▶ [Records to use]:
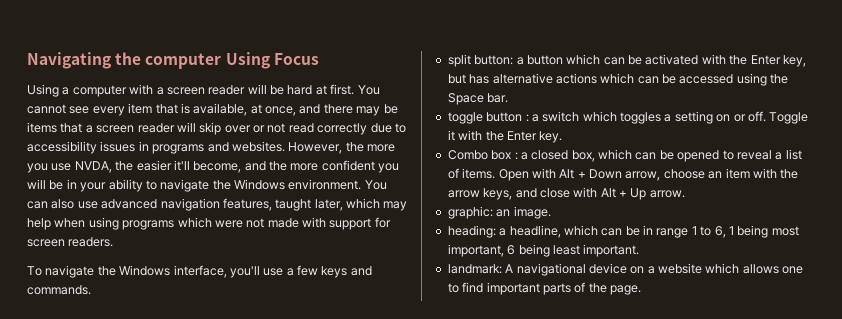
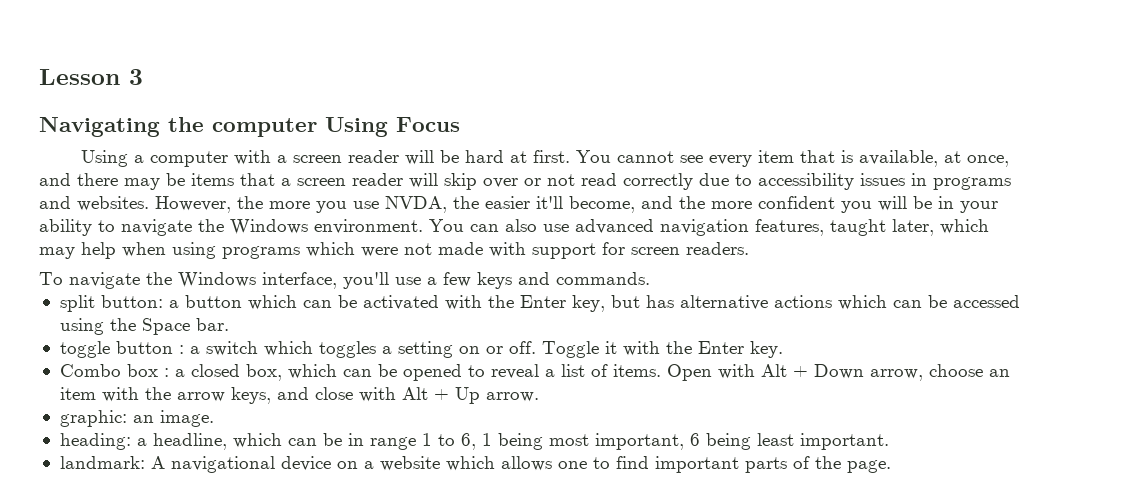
+ Lesson 3

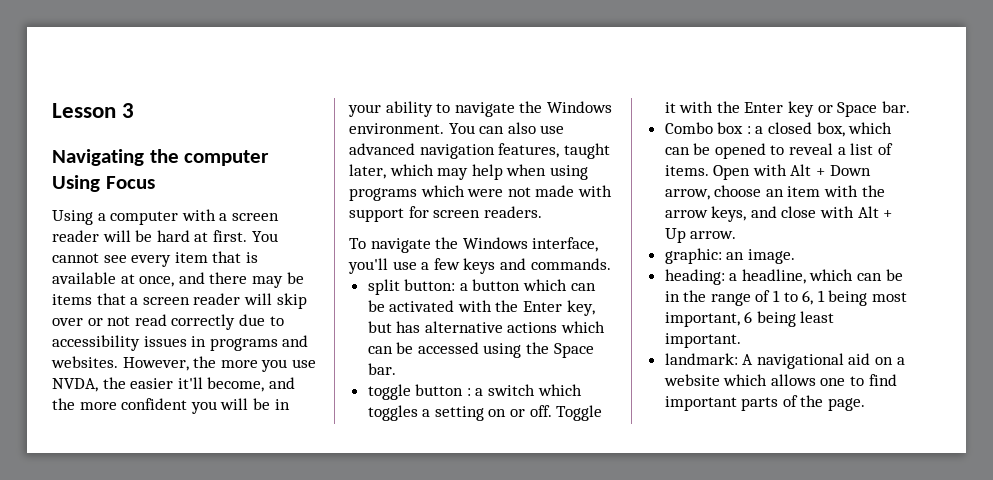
- You cannot see every item that is available, at once, and there may be items that a screen reader will skip over or not read correctly due to accessibility issues in programs and websites.
+ You cannot see every item that is available at once, and there may be items that a screen reader will skip over or not read correctly due to accessibility issues in programs and websites.
- Toggle it with the Enter key.
+ Toggle it with the Enter key or Space bar.
- heading: a headline, which can be in range 1 to 6, 1 being most important, 6 being least important.
+ heading: a headline, which can be in the range of 1 to 6, 1 being most important, 6 being least important.
- landmark: A navigational device on a website which allows one to find important parts of the page.
+ landmark: A navigational aid on a website which allows one to find important parts of the page.

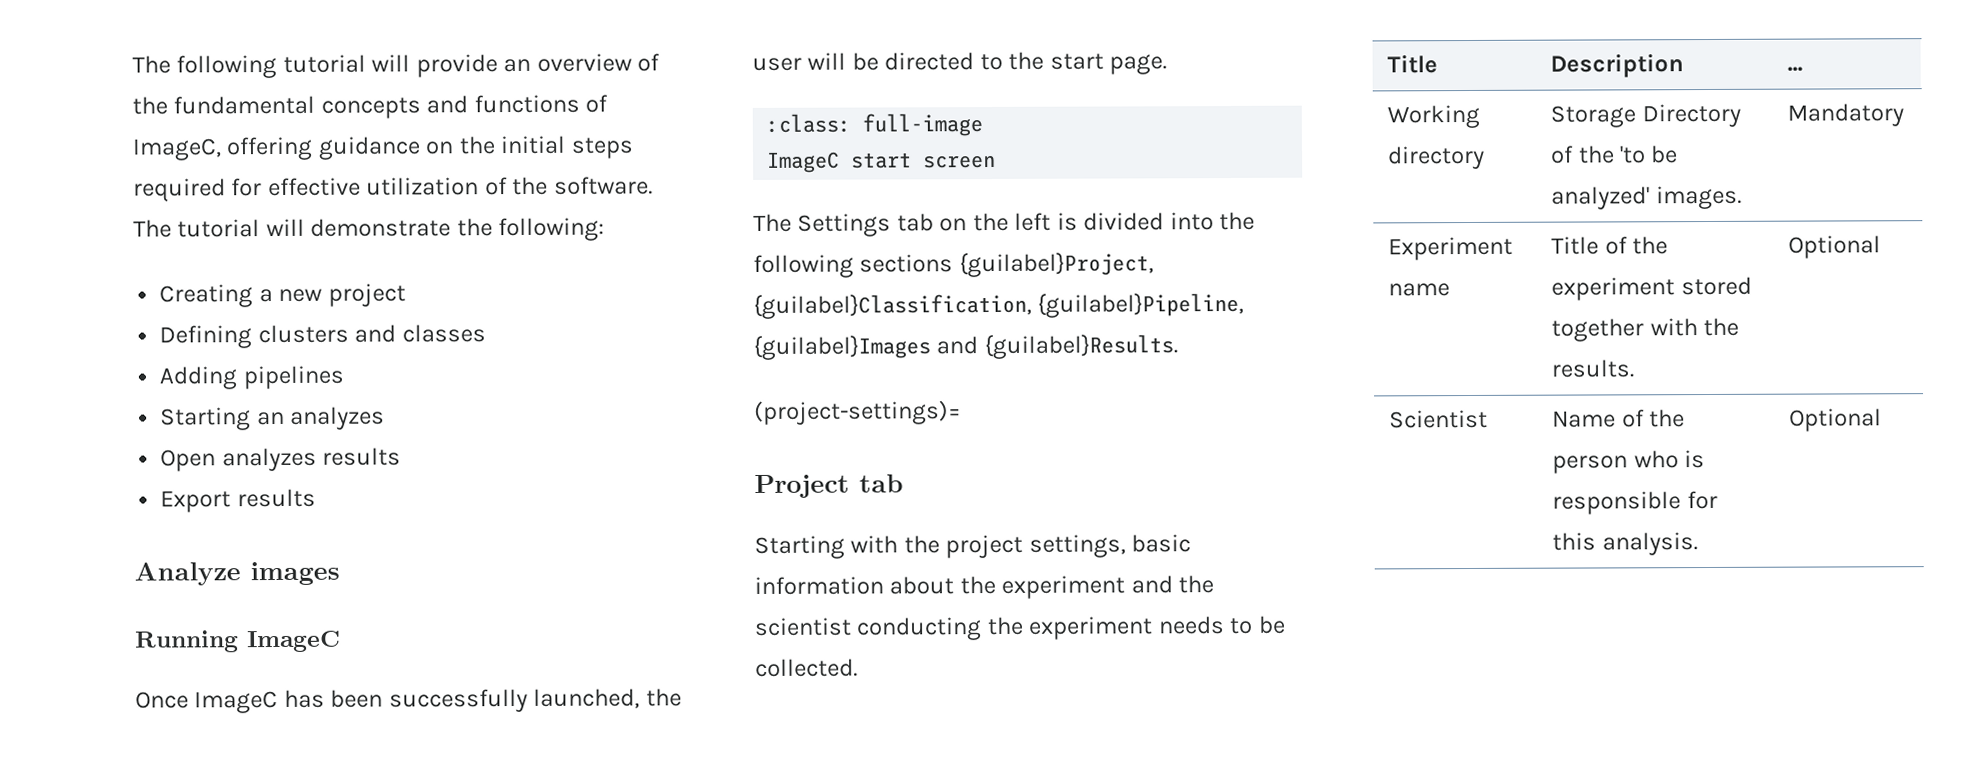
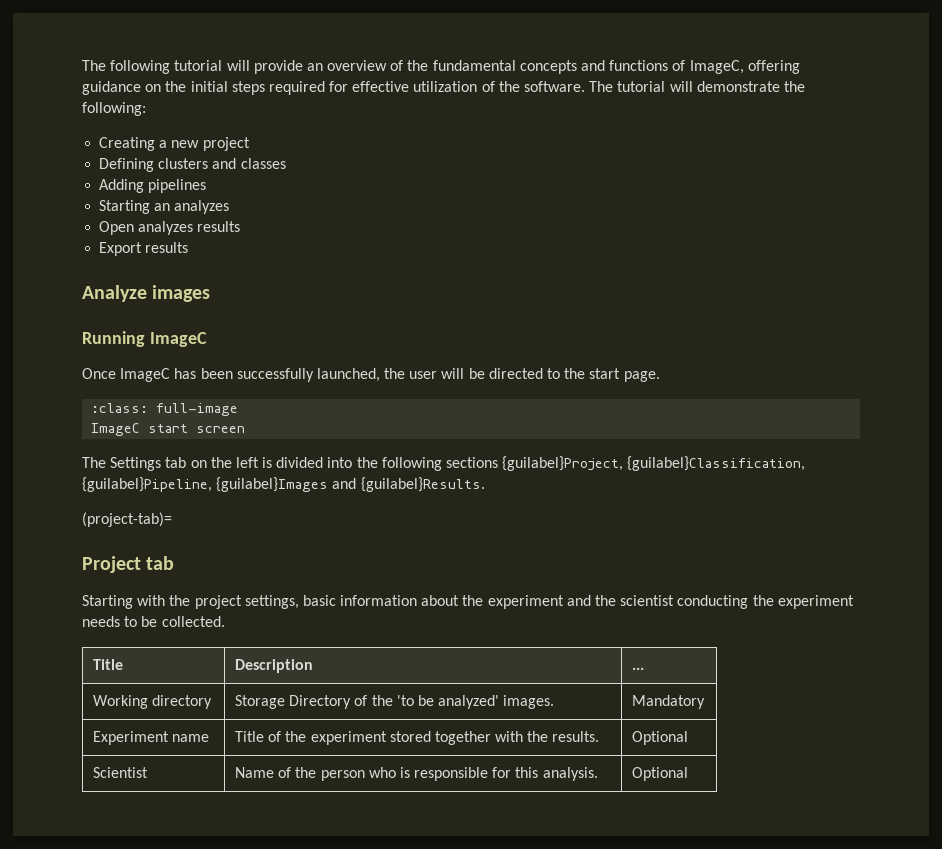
- (project-settings)=
+ (project-tab)=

▶ [Brief]: Copy each line above that contains the string "once".

▶ [Exercise output]:
- You cannot see every item that is available, at once, and there may be items that a screen reader will skip over or not read correctly due to accessibility issues in programs and websites.
+ You cannot see every item that is available at once, and there may be items that a screen reader will skip over or not read correctly due to accessibility issues in programs and websites.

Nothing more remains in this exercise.